"Nicht Sektor, sondern Querschnitt"

Setzen sich für die Belange der älteren Generation ein (hintere Reihe von links): Walter Hirche, Nicole Bracht-Bendt, Stefan Birkner, Bernd Speich; vordere Reihe von links: Ursula Gaebler, Marlies Reepmeyer, Dieter Nagel.Foto: C. Borschel

Liberale Senioren Niedersachsen feiern zehnjähriges Bestehen

Langenhagen (bo). Es entbehrt nicht einer gewissen Ironie, wenn Senioren einen zehnten Geburtstag feiern. Am vergangenen Wochenende jährte sich nun jedoch zum zehnten Mal die Gründung der Liberalen Senioren Niedersachsen und ihre Mitglieder zeigten hierbei, dass das Alter keineswegs mit politischer Passivität einhergeht. „Gerade in Zeiten des demografischen Wandels ist es von besonderer Bedeutung, dass Vertreter der älteren Generation aktiven Einfluss auf die Politik nehmen und ihre Interessen vertreten“, fand Langenhagens stellvertretender Bürgermeister Willi Minne. Er war einer von insgesamt acht Rednern, die Glückwünsche und Grußworte sprachen, musikalisch umrahmt vom Chor „AnySingElse“. Walter Hirche, Ehrenvorsitzender der FDP Niedersachsen und LiS-Vorstandsmitglied unterstrich den Stellenwert der Arbeit der Senioren, die „auch vollkommen parteiübergreifende Interessen vertritt“. Die Arbeit, die hier geleistet werde, sei weniger sektorbezogen, als vielmehr Querschnittsarbeit.
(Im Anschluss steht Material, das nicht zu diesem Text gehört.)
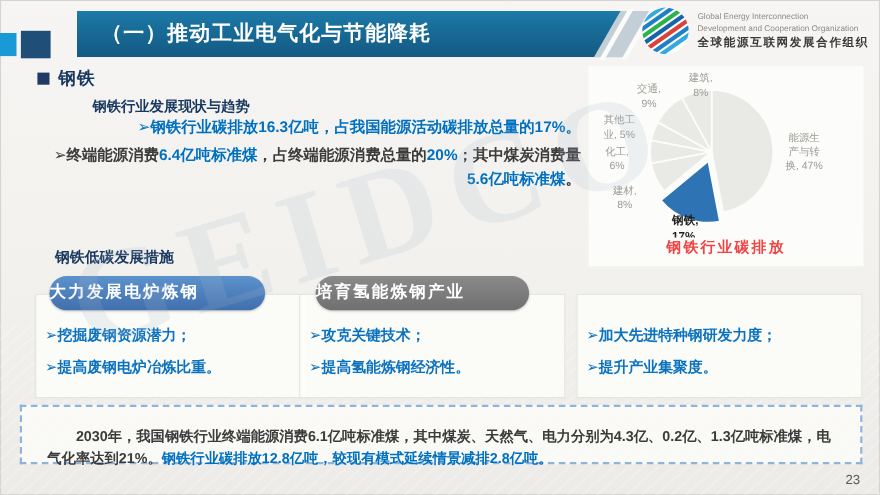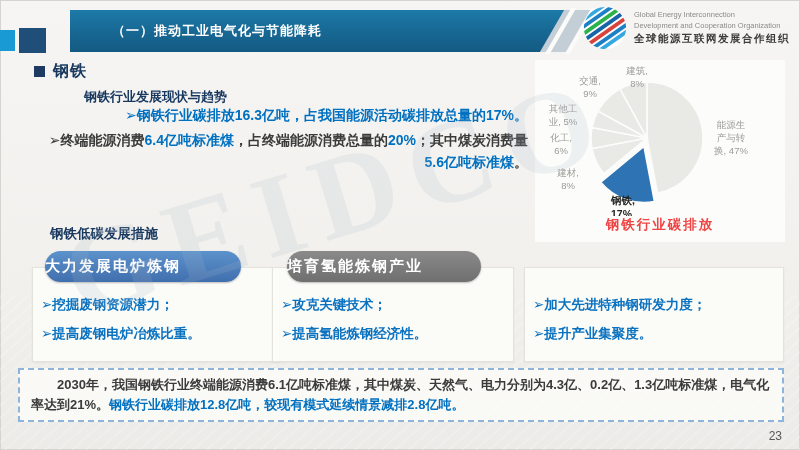--- a/index.html
+++ b/index.html
@@ -23,7 +23,7 @@
     background:linear-gradient(180deg,#1d7aa8 0%,#186a96 45%,#135a82 100%);
     clip-path:polygon(0 0,100% 0,calc(100% - 24px) 100%,0 100%);
     box-shadow:0 2px 3px rgba(0,0,0,.25);}
-  .title-text{color:#fff;font-size:13px;font-weight:bold;line-height:42px;padding-left:42px;letter-spacing:1px;}
+  .title-text{color:#fff;font-size:19px;font-weight:bold;line-height:42px;padding-left:22px;letter-spacing:1px;}
   .deco-gray{position:absolute;left:552px;top:10px;width:30px;height:42px;transform:skewX(-30deg);background:#c3ced6;}
   .deco-white{position:absolute;top:8px;width:5px;height:46px;transform:skewX(-30deg);background:#fbfbfa;}
   .logo{position:absolute;right:10px;top:5px;display:flex;align-items:center;z-index:3;}

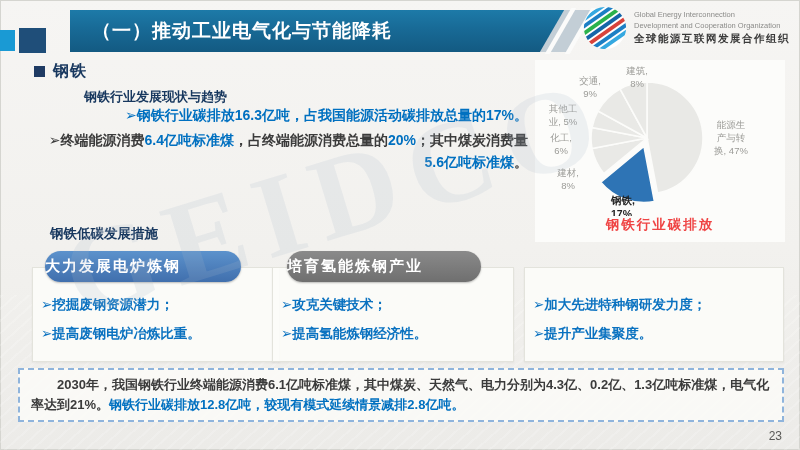--- a/index.html
+++ b/index.html
@@ -60,7 +60,7 @@
   .summary-box{position:absolute;left:18px;top:368px;width:740px;height:40px;
     border:2px dashed #8fb4dc;background:rgba(250,250,247,.95);
     padding:5px 11px;font-size:13px;font-weight:bold;line-height:1.55;z-index:2;}
-  .summary-box p{margin:0;text-indent:2em;}
+  .summary-box p{margin:12px;text-indent:2em;}
   .page-number{position:absolute;right:18px;bottom:7px;font-size:12px;color:#595957;margin-top:11px;}
 </style>
 </head>

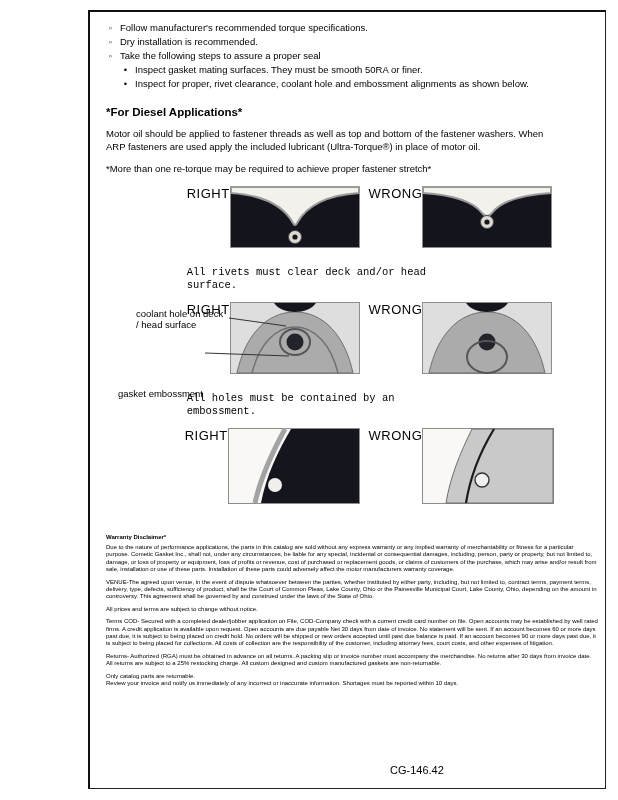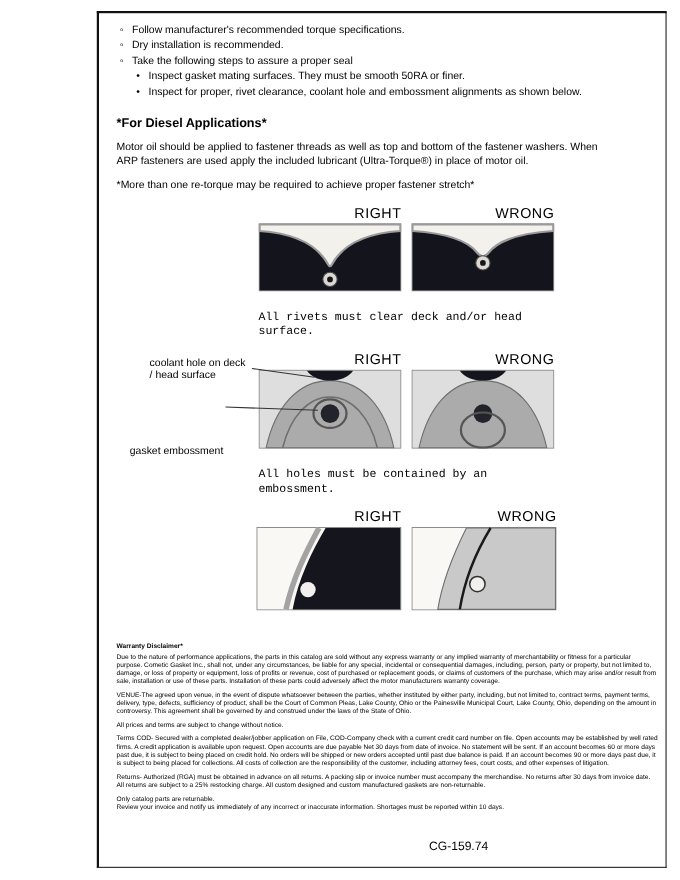--- a/index.html
+++ b/index.html
@@ -22,7 +22,7 @@
   .fig-block{display:flex;flex-direction:column;align-items:center;margin-top:10px;position:relative;}
   .fig-inner{display:inline-block;margin-left:42px;}
   .fig-pair{display:flex;gap:9px;}
-  .fig-col{display:flex;flex-direction:column;align-items:flex-end;}
+  .fig-col{display:flex;align-items:flex-start;}
   .fig-label{font-size:13px;letter-spacing:0.5px;margin-bottom:2px;line-height:15px;}
   .fig-caption{font-size:10.5px;margin-top:18px;width:262px;line-height:13px;font-family:Liberation Mono, monospace;}
   .callout{position:absolute;font-size:9.5px;line-height:11px;}

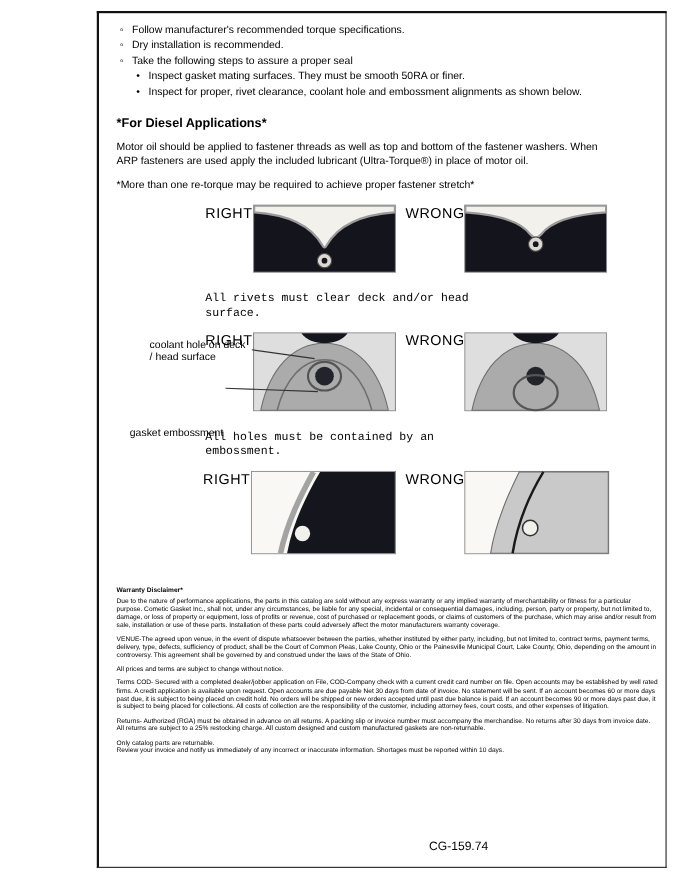--- a/index.html
+++ b/index.html
@@ -166,7 +166,7 @@
     <p class="tight">Review your invoice and notify us immediately of any incorrect or inaccurate information.  Shortages must be reported within 10 days.</p>
   </div>
 
-  <div class="page-code">CG-159.74</div>
+  <div class="page-code">CG-146.42</div>
 
 </div>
In seiner anschließenden Rede stellte Festredner Stephan Walter die Forderung, Politik müsse sich noch stärker für die Belange der älteren Generation einsetzen: „Wir dürfen in unseren Kommunen nicht glauben, wir hätten genug für die Alten getan, wenn wir einmal im Jahr zu Kaffee und Kuchen laden“. Zudem müsse man Themen wie Zusatzrente und oder Altersgrenzen bei Neueinstellungen kontrovers diskutiert werden. „Wir müssen uns immer wieder die Fragen stellen, ob wir es uns leisten können, auf Erfahrung zu verzichten“. Auch die Altersarmut müsse bekämpft werden. „Es muss um die In-Wert-Setzung des Alters und der Älteren gehen“, so Walter.
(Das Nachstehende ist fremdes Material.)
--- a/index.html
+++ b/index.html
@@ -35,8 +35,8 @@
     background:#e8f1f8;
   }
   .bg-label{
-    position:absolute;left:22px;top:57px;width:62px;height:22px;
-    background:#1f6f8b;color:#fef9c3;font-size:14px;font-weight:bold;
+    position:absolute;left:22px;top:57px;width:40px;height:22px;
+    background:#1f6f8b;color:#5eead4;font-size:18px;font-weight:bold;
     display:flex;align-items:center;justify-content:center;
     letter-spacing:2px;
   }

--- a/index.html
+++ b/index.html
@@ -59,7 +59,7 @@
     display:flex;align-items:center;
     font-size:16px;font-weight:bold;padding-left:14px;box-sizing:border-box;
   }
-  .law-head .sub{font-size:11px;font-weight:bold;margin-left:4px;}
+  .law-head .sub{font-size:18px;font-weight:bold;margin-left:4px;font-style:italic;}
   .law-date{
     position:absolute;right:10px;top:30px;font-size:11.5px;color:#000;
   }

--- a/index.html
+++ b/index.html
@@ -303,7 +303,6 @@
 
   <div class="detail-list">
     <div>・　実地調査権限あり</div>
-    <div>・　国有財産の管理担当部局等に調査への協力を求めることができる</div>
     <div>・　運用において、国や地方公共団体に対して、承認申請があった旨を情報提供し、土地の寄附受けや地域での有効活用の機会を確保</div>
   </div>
All diese und noch weitere Themen seien es, die die Arbeit der Liberalen Senioren so wertvoll machen. Weitere Redner hoben zudem die Streitfähigkeit und die Dialogbereitschaft der fast 150 Mitglieder hervor. Mit dem politischen Kabarett „Turne bis zur Urne“ klang der festliche Nachmittag schließlich aus – Selbstironie scheint also eine weitere Stärke der „Generation 50-Plus“ zu sein.